Table 8 Number of events selected in each of the ten analysis channels compared to the event yields expected from the \({\mathrm{t}} {{\overline{{{\mathrm{t}}}}}} {\mathrm{H}} \) and \({\mathrm{t}} {\mathrm{H}} \) signals and from background processes. The expected event yields are computed for the values of nuisance parameters and of the POI obtained from the ML fit. The best fit values of the POI amount to \({\hat{\mu }}_{{\mathrm{t}} {{\overline{{{\mathrm{t}}}}}} {\mathrm{H}}} = 0.92\) and \({\hat{\mu }}_{{\mathrm{t}} {\mathrm{H}}} = 5.7\). Quoted uncertainties represent the sum of statistical and systematic components. The symbol “–” indicates that the corresponding expected contribution is smaller than 0.1 events

The likelihood function is denoted by the symbol \({\mathcal {L}}\) and is given by the expression:

$$\begin{aligned} {\mathcal {L}}\left( \text {data} \, \vert \, \varvec{\mu }, \varvec{\theta }\right) = \prod _{i} \, {\mathcal {P}}\left( n_{i} \vert \, \varvec{\mu }, \varvec{\theta }\right) \, \prod _{k} \, \text {p}\left( {\tilde{\theta }}_{k} \vert \theta _{k}\right) , \end{aligned}$$
(3)

where the index i refers to individual bins of the 105 distributions of the discriminating observables that are included in the fit, and the factor \({\mathcal {P}}\left( n_{i} \vert \, \varvec{\mu }, \varvec{\theta }\right) \) represents the probability to observe \(n_{i}\) events in a given bin i, where \(\nu _{i}(\varvec{\mu }, \varvec{\theta })\) events are expected from the sum of signal and background contributions in that bin. The number of expected events is a linear function of the two POIs indicated by \(\mu _{{\mathrm{t}} {{\overline{{{\mathrm{t}}}}}} {\mathrm{H}}}\) and \(\mu _{{\mathrm{t}} {\mathrm{H}}}\)

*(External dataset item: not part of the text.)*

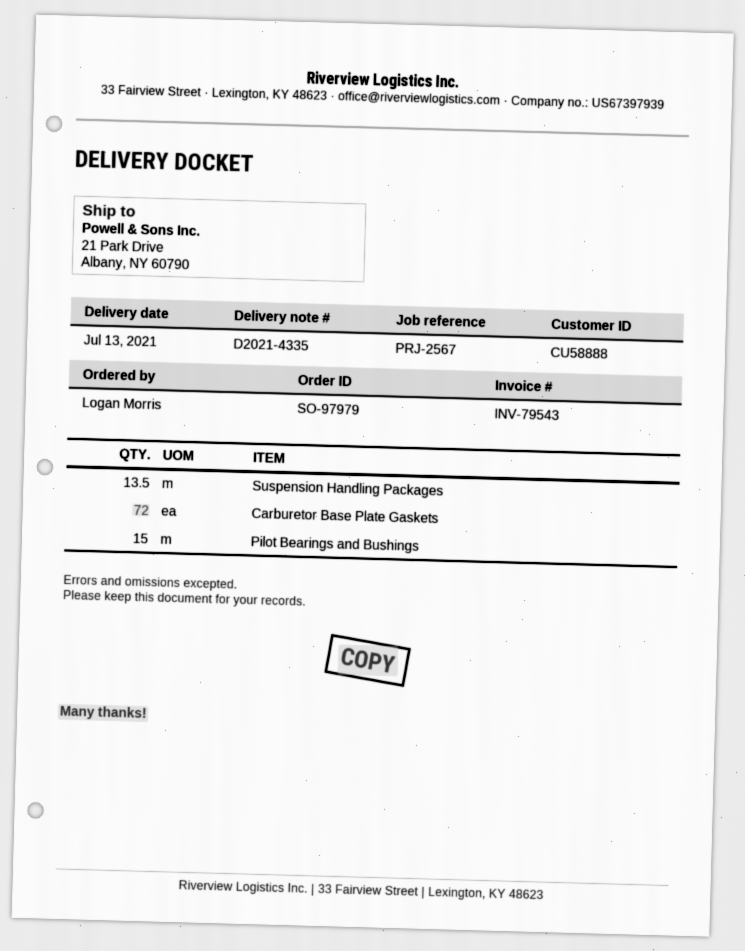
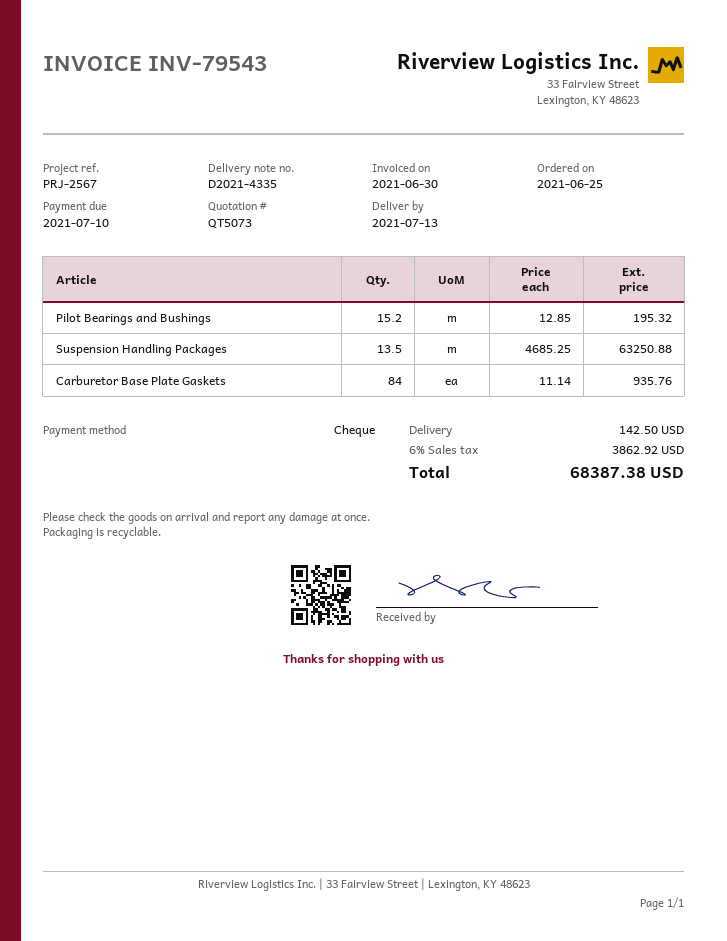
Carburetor Base Plate Gaskets: 72 -> 84
Pilot Bearings and Bushings: 15 -> 15.2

$$\begin{aligned} \nu _{i}(\varvec{\mu }, \varvec{\theta }) = \mu _{{\mathrm{t}} {{\overline{{{\mathrm{t}}}}}} {\mathrm{H}}} \nu _{i}^{{\mathrm{t}} {{\overline{{{\mathrm{t}}}}}} {\mathrm{H}}}(\varvec{\theta }) + \mu _{{\mathrm{t}} {\mathrm{H}}} \nu _{i}^{{\mathrm{t}} {\mathrm{H}}}(\varvec{\theta }) + \nu _{i}^{\mathrm {B}}(\varvec{\theta }), \end{aligned}$$
(4)

where the symbols \(\nu _{i}^{{\mathrm{t}} {{\overline{{{\mathrm{t}}}}}} {\mathrm{H}}}\), \(\nu _{i}^{{\mathrm{t}} {\mathrm{H}}}\), and \(\nu _{i}^{\mathrm {B}}\) denote, respectively, the SM expectation for the \({\mathrm{t}} {{\overline{{{\mathrm{t}}}}}} {\mathrm{H}} \) and \({\mathrm{t}} {\mathrm{H}} \) signal contributions and the aggregate of contributions expected from background processes in bin i. We use the notation \(\nu _{i}(\varvec{\mu }, \varvec{\theta })\) to indicate that the number of events expected from signal and background processes in each bin i depends on a set of parameters, denoted by the symbol \(\varvec{\theta }\), that represent the systematic uncertainties detailed in Sect. 8 and are referred to as nuisance parameters. Via the dependency of the \(\nu _{i}(\varvec{\mu }, \varvec{\theta })\) on \(\varvec{\theta }\), the nuisance parameters accommodate for variations of the event yields as well as of the distributions of the discriminating observables during the fit. The probability \({\mathcal {P}}\left( n_{i} \vert \, \varvec{\mu }, \varvec{\theta }\right) \) is given by the Poisson distribution:

$$\begin{aligned} {\mathcal {P}}\left( n_{i} \vert \, \varvec{\mu }, \varvec{\theta }\right) = \frac{\left( \nu _{i}(\varvec{\mu }, \varvec{\theta })\right) ^{n_{i}}}{n_{i}!} \, \exp \left( -\nu _{i}(\varvec{\mu }, \varvec{\theta })\right) . \end{aligned}$$
(5)

Individual elements of the set of nuisance parameters \(\varvec{\theta }\) are denoted by the symbol \(\theta _{k}\), where each \(\theta _{k}\) represents a specific source of systematic uncertainty. The function \(\mathrm {p}({\tilde{\theta }}_{k} \vert \theta _{k})\) represents the probability to observe a value \({\tilde{\theta }}_{k}\) in an auxiliary measurement of the nuisance parameter, given that its true value is \(\theta _{k}\). Systematic uncertainties that affect only the normalization, but not the shape of the distribution of the discriminating observables, are represented by a Gamma probability density function if they are statistical in origin, e.g. if they correspond to the number of events observed in a CR, and otherwise by a log-normal probability density function; systematic uncertainties that also affect the shape of distributions of the discriminating observables are incorporated into the ML fit via the technique detailed in Ref. [105] and represented by a Gaussian probability density function.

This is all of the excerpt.